▶ **TRY IT**: Without any pictures, the records below should be reproduced exactly.

▶ **SOURCE INFORMATION**:
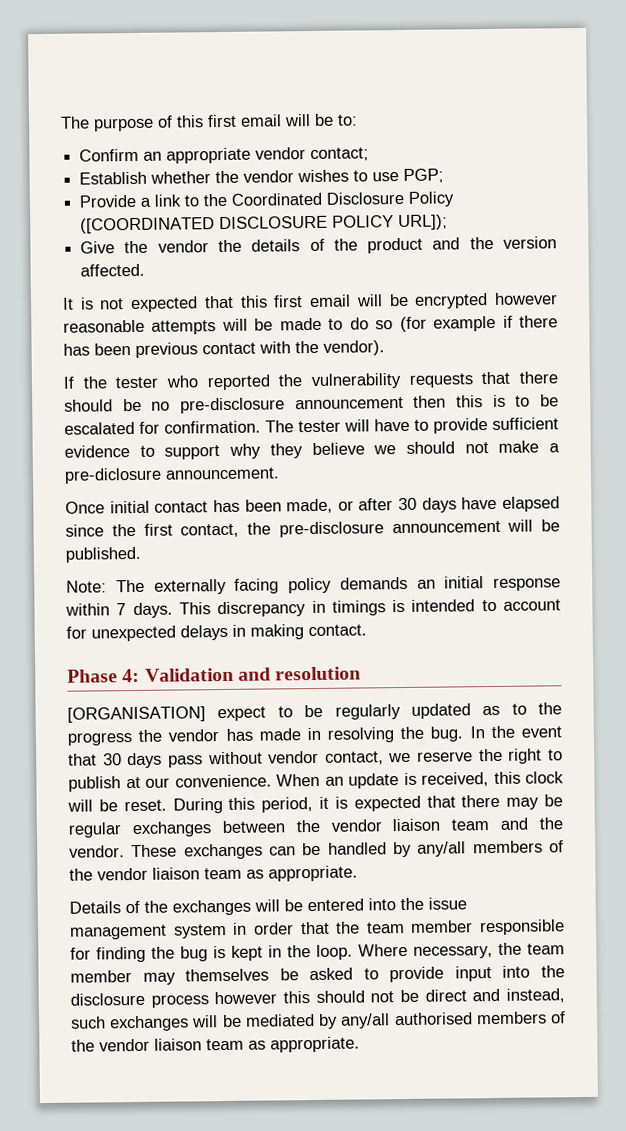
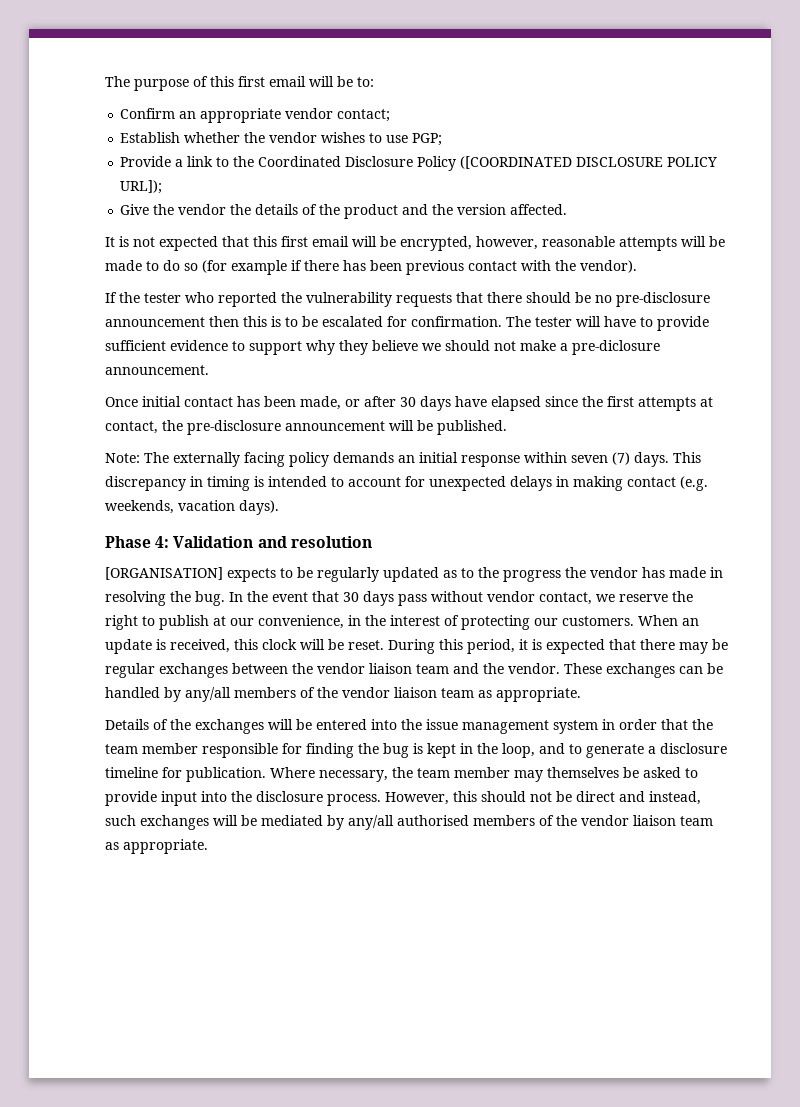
- It is not expected that this first email will be encrypted however reasonable attempts will be made to do so (for example if there has been previous contact with the vendor).
+ It is not expected that this first email will be encrypted, however, reasonable attempts will be made to do so (for example if there has been previous contact with the vendor).
- Once initial contact has been made, or after 30 days have elapsed since the first contact, the pre-disclosure announcement will be published.
+ Once initial contact has been made, or after 30 days have elapsed since the first attempts at contact, the pre-disclosure announcement will be published.
- Note: The externally facing policy demands an initial response within 7 days.
+ Note: The externally facing policy demands an initial response within seven (7) days.
- This discrepancy in timings is intended to account for unexpected delays in making contact.
+ This discrepancy in timing is intended to account for unexpected delays in making contact (e.g. weekends, vacation days).
- [ORGANISATION] expect to be regularly updated as to the progress the vendor has made in resolving the bug.
+ [ORGANISATION] expects to be regularly updated as to the progress the vendor has made in resolving the bug.
- In the event that 30 days pass without vendor contact, we reserve the right to publish at our convenience.
+ In the event that 30 days pass without vendor contact, we reserve the right to publish at our convenience, in the interest of protecting our customers.
- Details of the exchanges will be entered into the issue management system in order that the team member responsible for finding the bug is kept in the loop.
+ Details of the exchanges will be entered into the issue management system in order that the team member responsible for finding the bug is kept in the loop, and to generate a disclosure timeline for publication.
- Where necessary, the team member may themselves be asked to provide input into the disclosure process however this should not be direct and instead, such exchanges will be mediated by any/all authorised members of the vendor liaison team as appropriate.
+ Where necessary, the team member may themselves be asked to provide input into the disclosure process. However, this should not be direct and instead, such exchanges will be mediated by any/all authorised members of the vendor liaison team as appropriate.

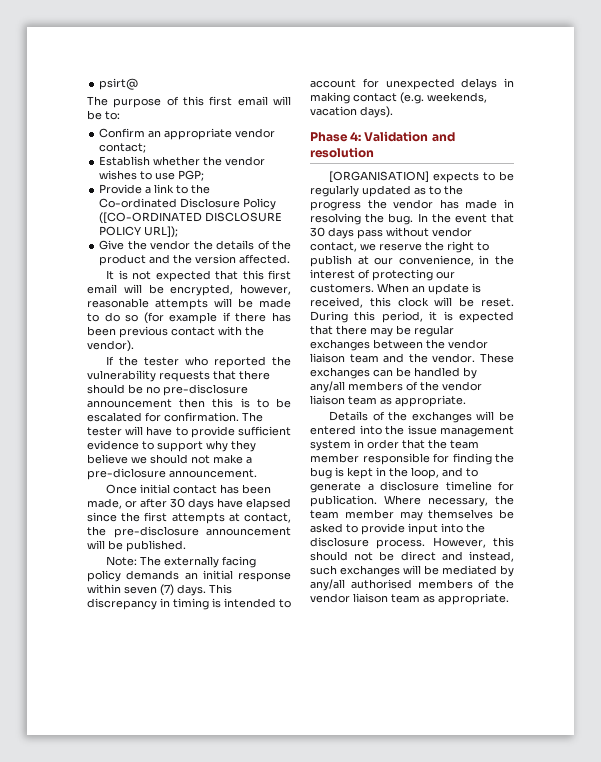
+ psirt@
- Provide a link to the Coordinated Disclosure Policy ([COORDINATED DISCLOSURE POLICY URL]);
+ Provide a link to the Co-ordinated Disclosure Policy ([CO-ORDINATED DISCLOSURE POLICY URL]);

▶ **ANSWER SPACE**:
- It is not expected that this first email will be encrypted however reasonable attempts will be made to do so (for example if there has been previous contact with the vendor).
+ It is not expected that this first email will be encrypted, however, reasonable attempts will be made to do so (for example if there has been previous contact with the vendor).
- Once initial contact has been made, or after 30 days have elapsed since the first contact, the pre-disclosure announcement will be published.
+ Once initial contact has been made, or after 30 days have elapsed since the first attempts at contact, the pre-disclosure announcement will be published.
- Note: The externally facing policy demands an initial response within 7 days.
+ Note: The externally facing policy demands an initial response within seven (7) days.
- This discrepancy in timings is intended to account for unexpected delays in making contact.
+ This discrepancy in timing is intended to account for unexpected delays in making contact (e.g. weekends, vacation days).
- [ORGANISATION] expect to be regularly updated as to the progress the vendor has made in resolving the bug.
+ [ORGANISATION] expects to be regularly updated as to the progress the vendor has made in resolving the bug.
- In the event that 30 days pass without vendor contact, we reserve the right to publish at our convenience.
+ In the event that 30 days pass without vendor contact, we reserve the right to publish at our convenience, in the interest of protecting our customers.
- Details of the exchanges will be entered into the issue management system in order that the team member responsible for finding the bug is kept in the loop.
+ Details of the exchanges will be entered into the issue management system in order that the team member responsible for finding the bug is kept in the loop, and to generate a disclosure timeline for publication.
- Where necessary, the team member may themselves be asked to provide input into the disclosure process however this should not be direct and instead, such exchanges will be mediated by any/all authorised members of the vendor liaison team as appropriate.
+ Where necessary, the team member may themselves be asked to provide input into the disclosure process. However, this should not be direct and instead, such exchanges will be mediated by any/all authorised members of the vendor liaison team as appropriate.

+ psirt@
- Provide a link to the Coordinated Disclosure Policy ([COORDINATED DISCLOSURE POLICY URL]);
+ Provide a link to the Co-ordinated Disclosure Policy ([CO-ORDINATED DISCLOSURE POLICY URL]);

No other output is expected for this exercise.